▸ **Exercise input**
--- START ---
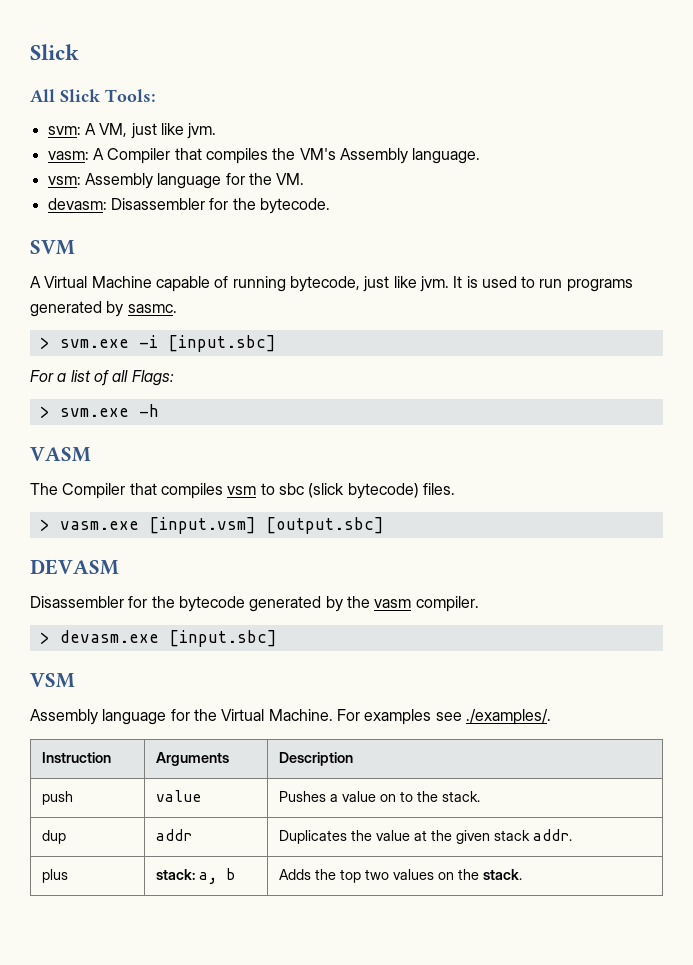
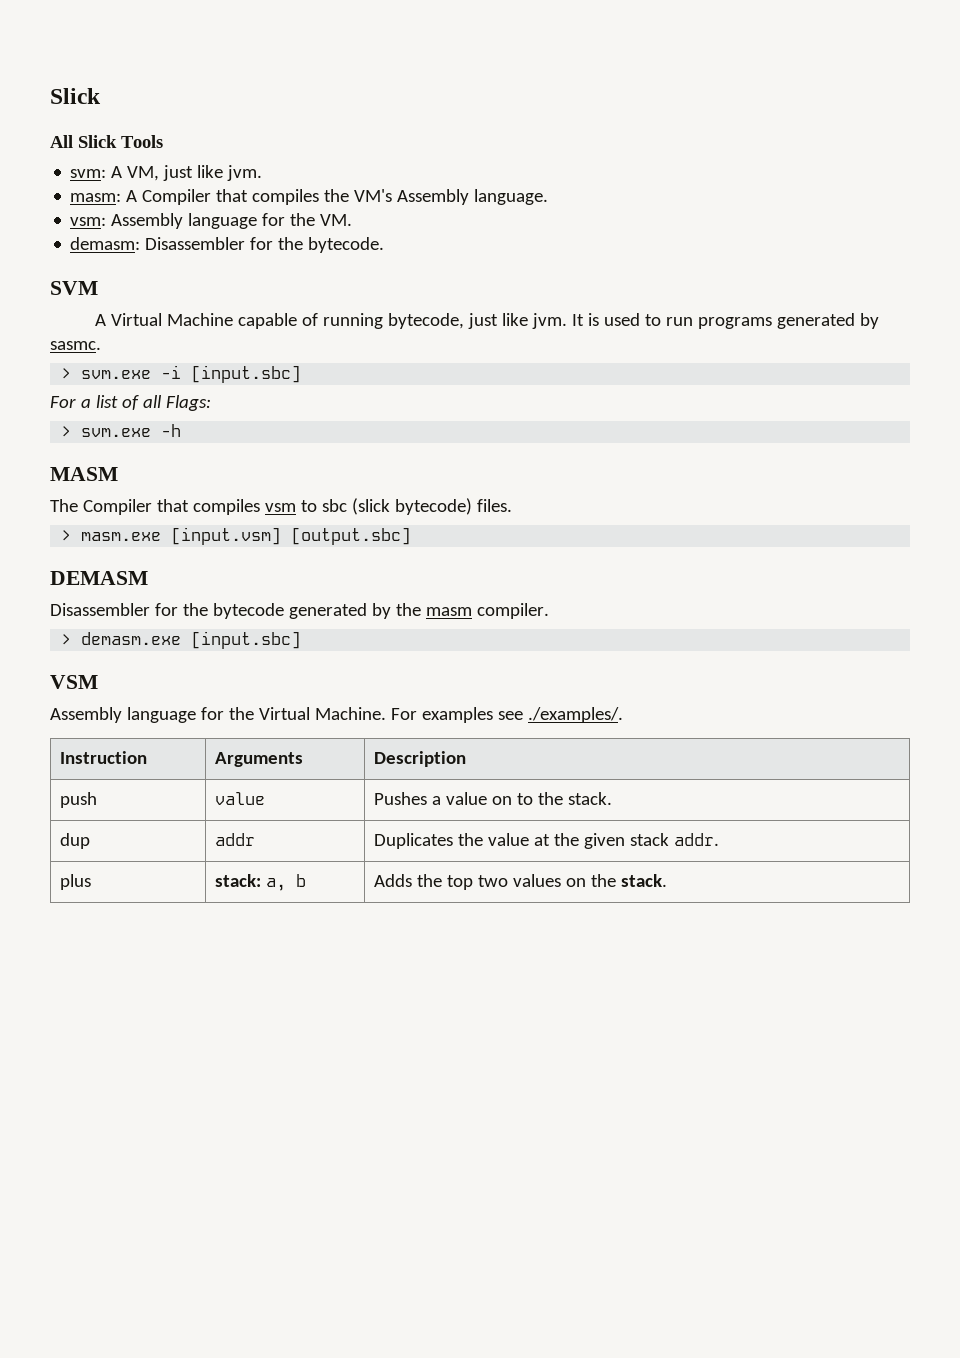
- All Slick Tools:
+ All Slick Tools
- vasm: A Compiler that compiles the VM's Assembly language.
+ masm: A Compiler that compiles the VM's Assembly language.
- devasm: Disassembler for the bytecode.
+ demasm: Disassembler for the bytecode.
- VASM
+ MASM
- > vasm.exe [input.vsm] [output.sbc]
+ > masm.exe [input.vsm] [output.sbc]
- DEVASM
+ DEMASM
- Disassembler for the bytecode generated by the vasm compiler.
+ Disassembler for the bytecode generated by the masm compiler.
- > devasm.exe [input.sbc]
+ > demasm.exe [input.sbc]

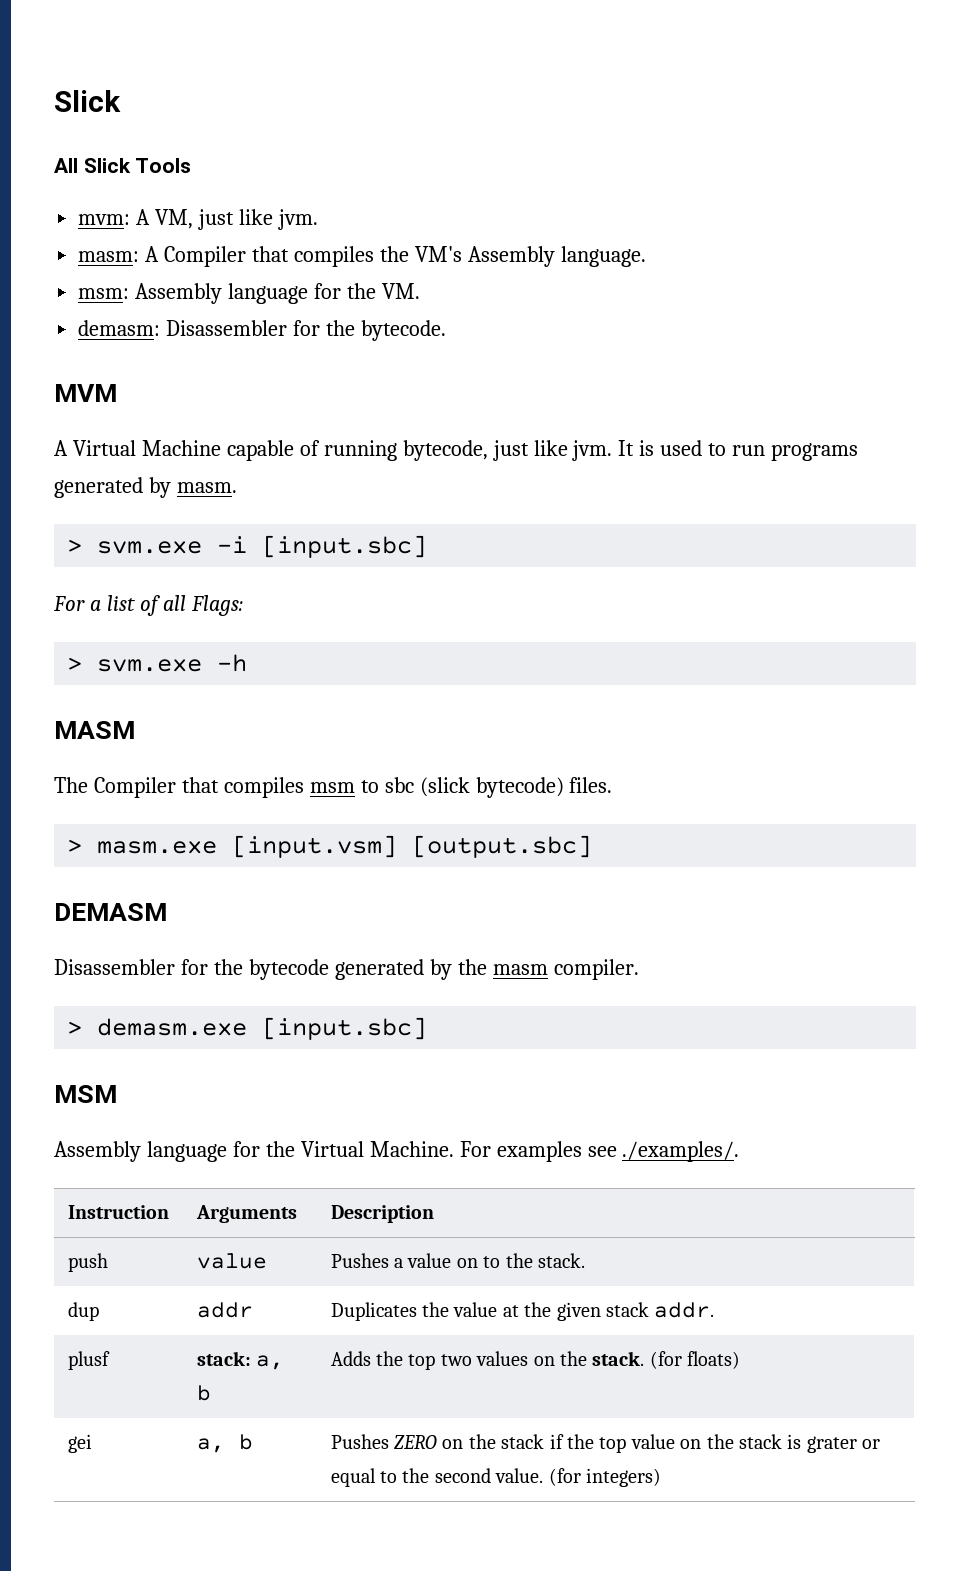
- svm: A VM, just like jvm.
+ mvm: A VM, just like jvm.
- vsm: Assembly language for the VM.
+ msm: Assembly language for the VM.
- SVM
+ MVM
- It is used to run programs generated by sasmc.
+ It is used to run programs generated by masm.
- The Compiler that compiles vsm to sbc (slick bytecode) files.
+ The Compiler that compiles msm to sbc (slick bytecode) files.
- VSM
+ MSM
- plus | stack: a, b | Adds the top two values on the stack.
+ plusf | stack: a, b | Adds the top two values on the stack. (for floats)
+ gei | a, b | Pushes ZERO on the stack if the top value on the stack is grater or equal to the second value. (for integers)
--- END ---
Scan the data for the word "output" and copy every line where it shows up.

- > vasm.exe [input.vsm] [output.sbc]
+ > masm.exe [input.vsm] [output.sbc]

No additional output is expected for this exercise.